**Action item**
From the listing below, copy only the lines running from the line that contains "Buffalo Sabres NHL Hawaiian" to the line that contains "subtotal: 9338.54 -> 9038.14", both included.

BEGIN Provided entries

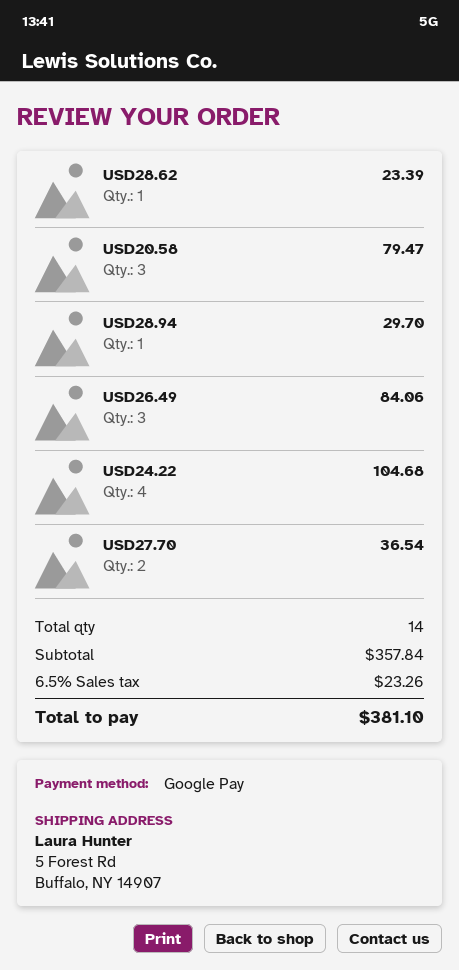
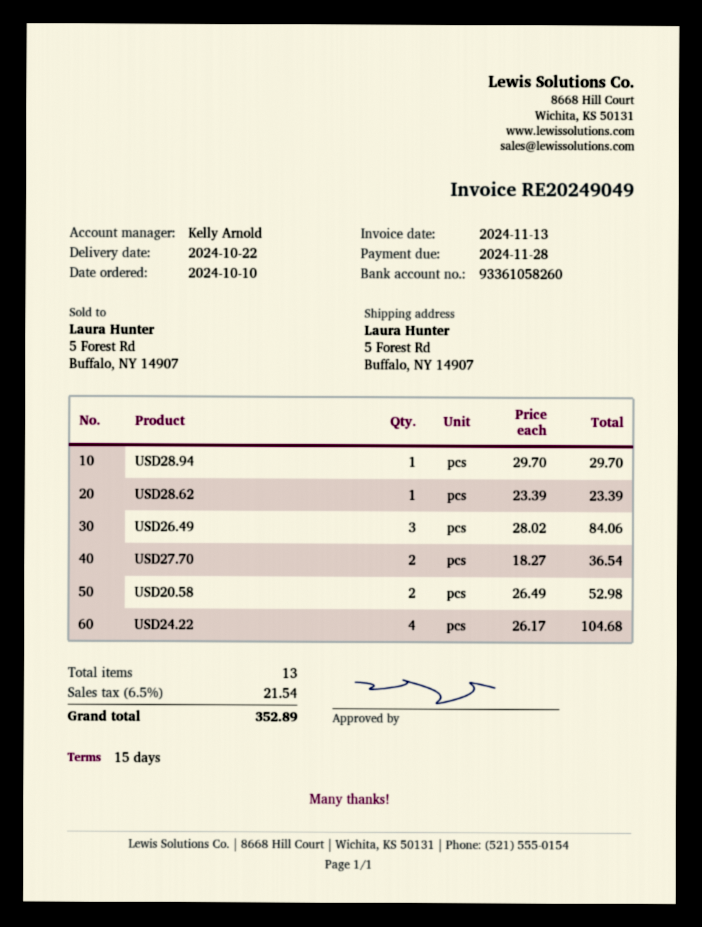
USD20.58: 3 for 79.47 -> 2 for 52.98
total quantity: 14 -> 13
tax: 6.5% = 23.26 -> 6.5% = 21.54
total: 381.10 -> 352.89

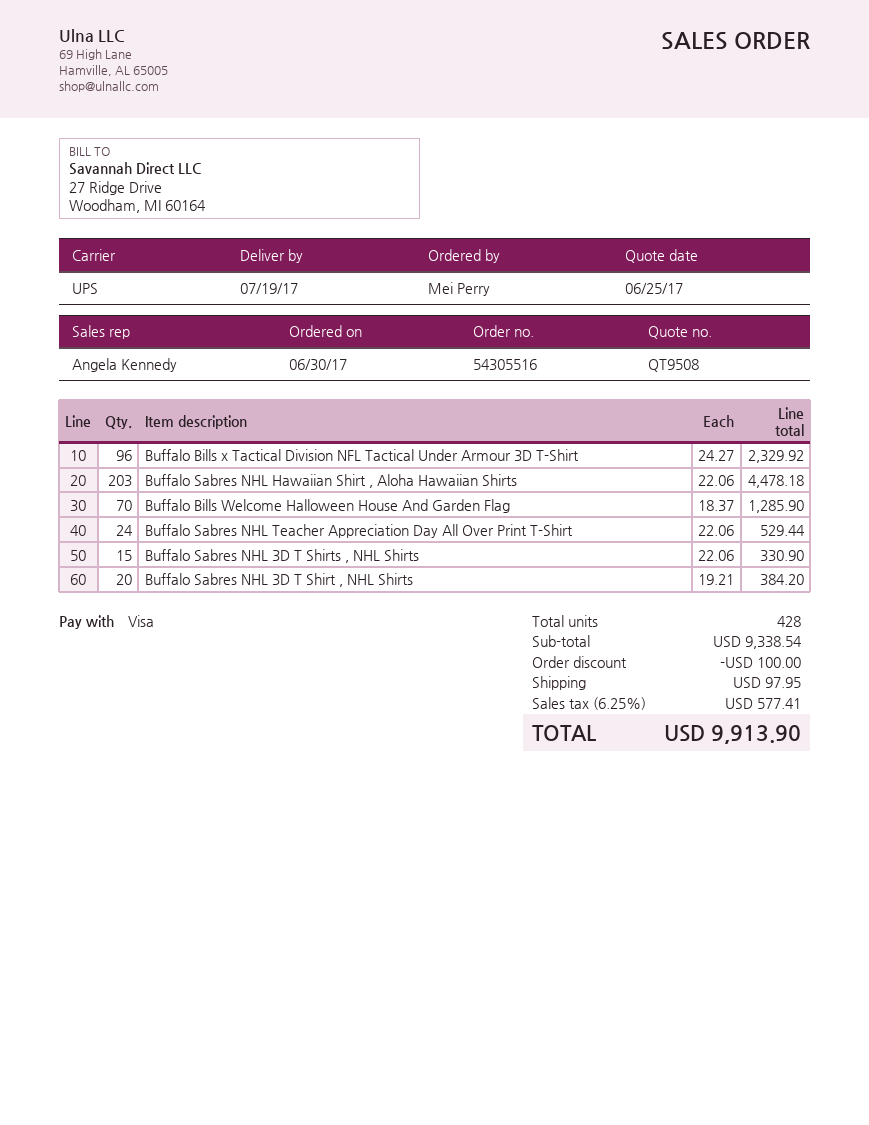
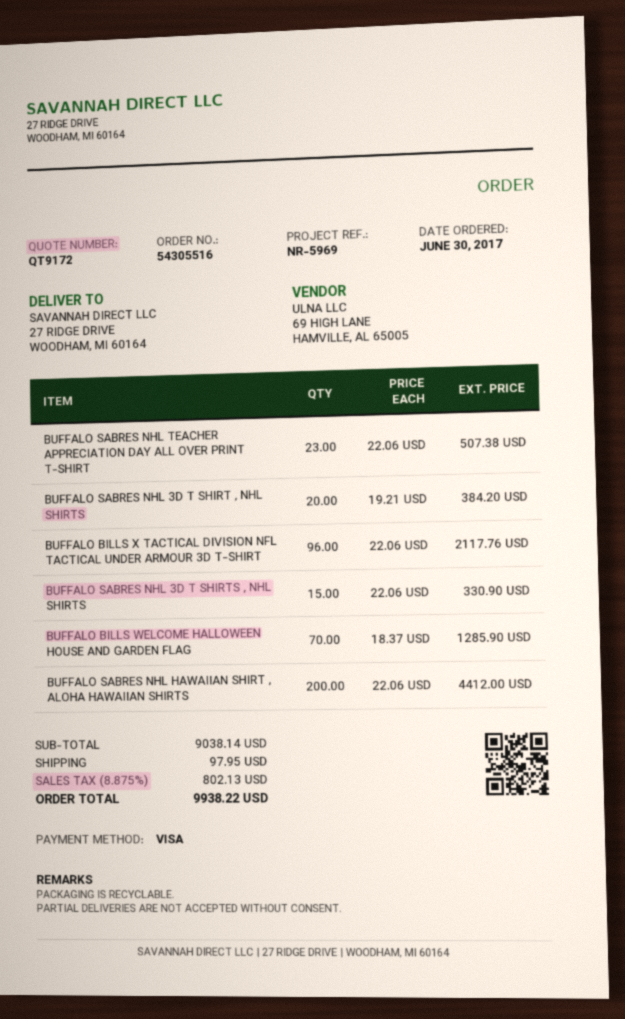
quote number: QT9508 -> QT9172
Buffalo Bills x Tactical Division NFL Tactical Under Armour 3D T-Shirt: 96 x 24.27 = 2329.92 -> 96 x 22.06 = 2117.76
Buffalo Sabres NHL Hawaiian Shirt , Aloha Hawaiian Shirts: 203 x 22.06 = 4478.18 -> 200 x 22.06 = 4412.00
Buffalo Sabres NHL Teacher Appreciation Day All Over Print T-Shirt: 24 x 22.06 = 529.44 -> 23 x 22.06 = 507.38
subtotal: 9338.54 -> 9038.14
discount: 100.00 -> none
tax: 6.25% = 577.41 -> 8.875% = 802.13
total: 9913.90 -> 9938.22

END Provided entries

**Your solution**
Buffalo Sabres NHL Hawaiian Shirt , Aloha Hawaiian Shirts: 203 x 22.06 = 4478.18 -> 200 x 22.06 = 4412.00
Buffalo Sabres NHL Teacher Appreciation Day All Over Print T-Shirt: 24 x 22.06 = 529.44 -> 23 x 22.06 = 507.38
subtotal: 9338.54 -> 9038.14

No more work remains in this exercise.